We finished the workshop with a public literary reading, celebrating the hard work and energy the participants had put into writing poems. It was my favorite kind of poetry reading—intergenerational, conversational, and free of the cold and professional trappings that too often get in the way of the real reason we gather for poetry: the human need for connection. For some, it was their first time ever sharing their poetry out loud. To gather in poetry is a balm for a world where language is all too often wielded as a weapon. As Menominee, Mohican, Oneida, and Anishinaabemowin words filled the air, it was as though our ancestors were also gathered around us, listening to all the new ways we were reclaiming, and reinventing, the languages that describe our place in the world.

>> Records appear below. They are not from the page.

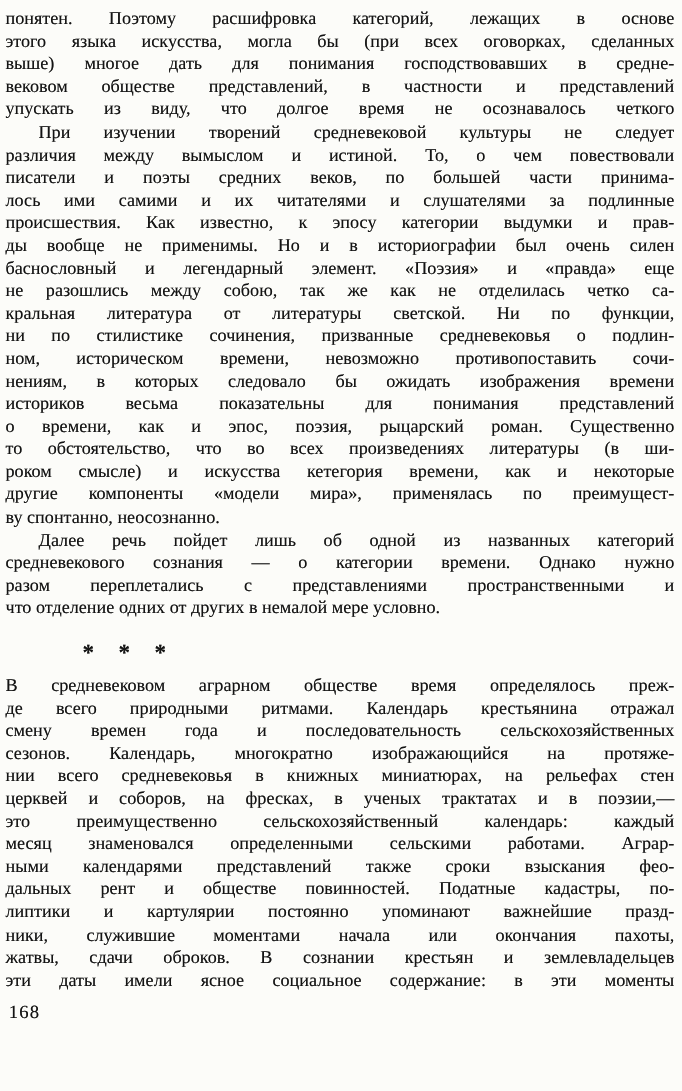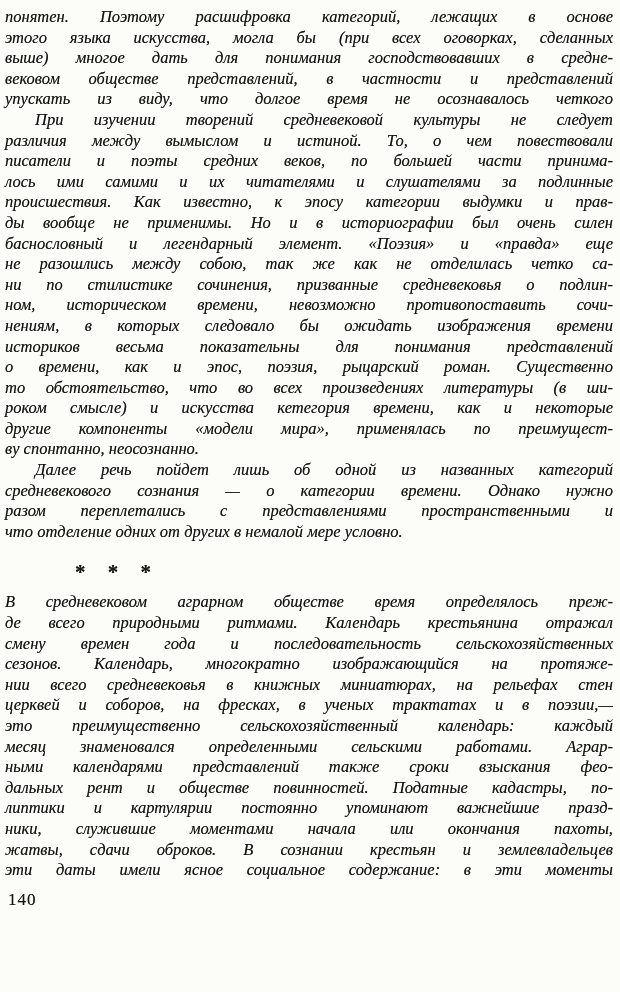--- a/index.html
+++ b/index.html
@@ -21,7 +21,7 @@
     overflow: hidden;
     text-shadow: 0 0 0.4px rgba(0,0,0,0.55);
   }
-  .para { margin: 0; font-style: italic; }
+  .para { margin: 0; }
   .ln {
     text-align: justify;
     text-align-last: justify;

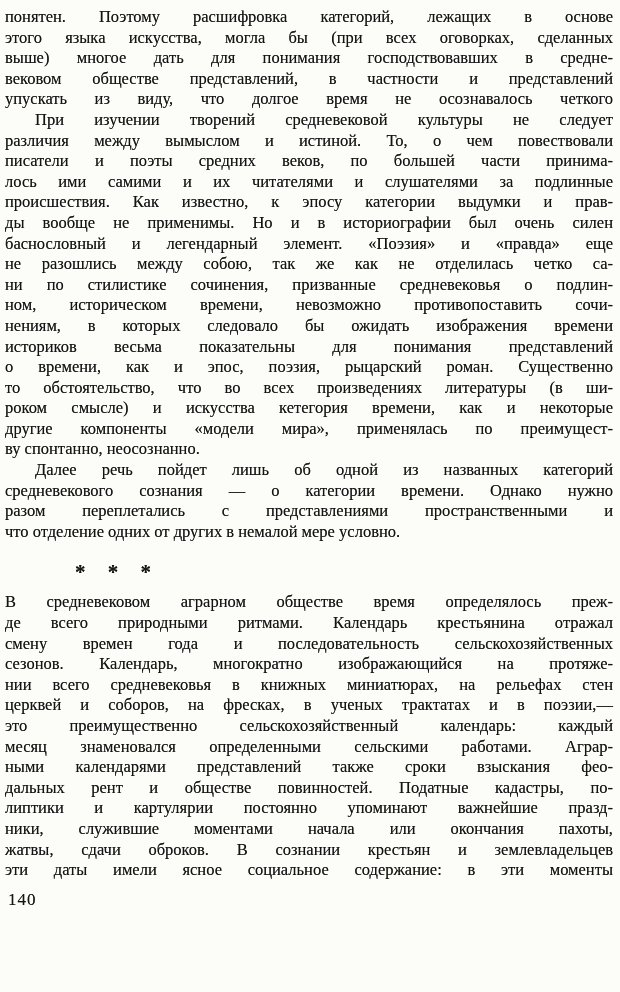--- a/index.html
+++ b/index.html
@@ -76,6 +76,7 @@
     <div class="ln">ды вообще не применимы. Но и в историографии был очень силен</div>
     <div class="ln">баснословный и легендарный элемент. «Поэзия» и «правда» еще</div>
     <div class="ln">не разошлись между собою, так же как не отделилась четко са-</div>
+    <div class="ln">кральная литература от литературы светской. Ни по функции,</div>
     <div class="ln">ни по стилистике сочинения, призванные средневековья о подлин-</div>
     <div class="ln">ном, историческом времени, невозможно противопоставить сочи-</div>
     <div class="ln">нениям, в которых следовало бы ожидать изображения времени</div>

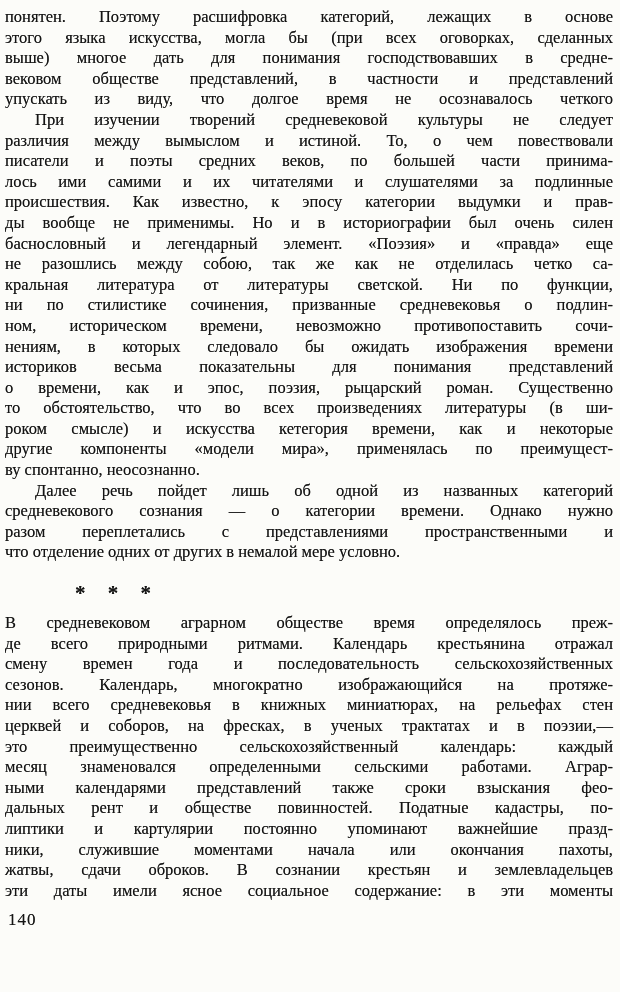--- a/index.html
+++ b/index.html
@@ -114,7 +114,7 @@
     <div class="ln">эти даты имели ясное социальное содержание: в эти моменты</div>
   </div>
 
-  <div class="folio">140</div>
+  <div class="folio">168</div>
 
 </div>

“If we understand language as an ancestral gift—from both our human/ tribal community or nation and arising from the nibi/water, aki/earth, noodin/air—from place, then in a reciprocal relationship through using our language we honor Anishinaabemowin or other indigenous language,” Blaeser told us. “We feed language spirits, and work to sustain the culture, to thrive as Indigenous people. This is our giving back; it is our responsibility.”
Poetry, like language, is a creature of relation. Every poem has its ancestors and future descendants, and when I think about the poems written that dreamy November weekend, I wonder what future poems they’ll inspire, what seeds of language are planted in each stanza and line. The #LanguageBack initiative isn’t just about preserving our past. It’s about taking an active role in shaping the direction of our Indigenous futures and creating a reality where our languages and communities create, nourish, and thrive.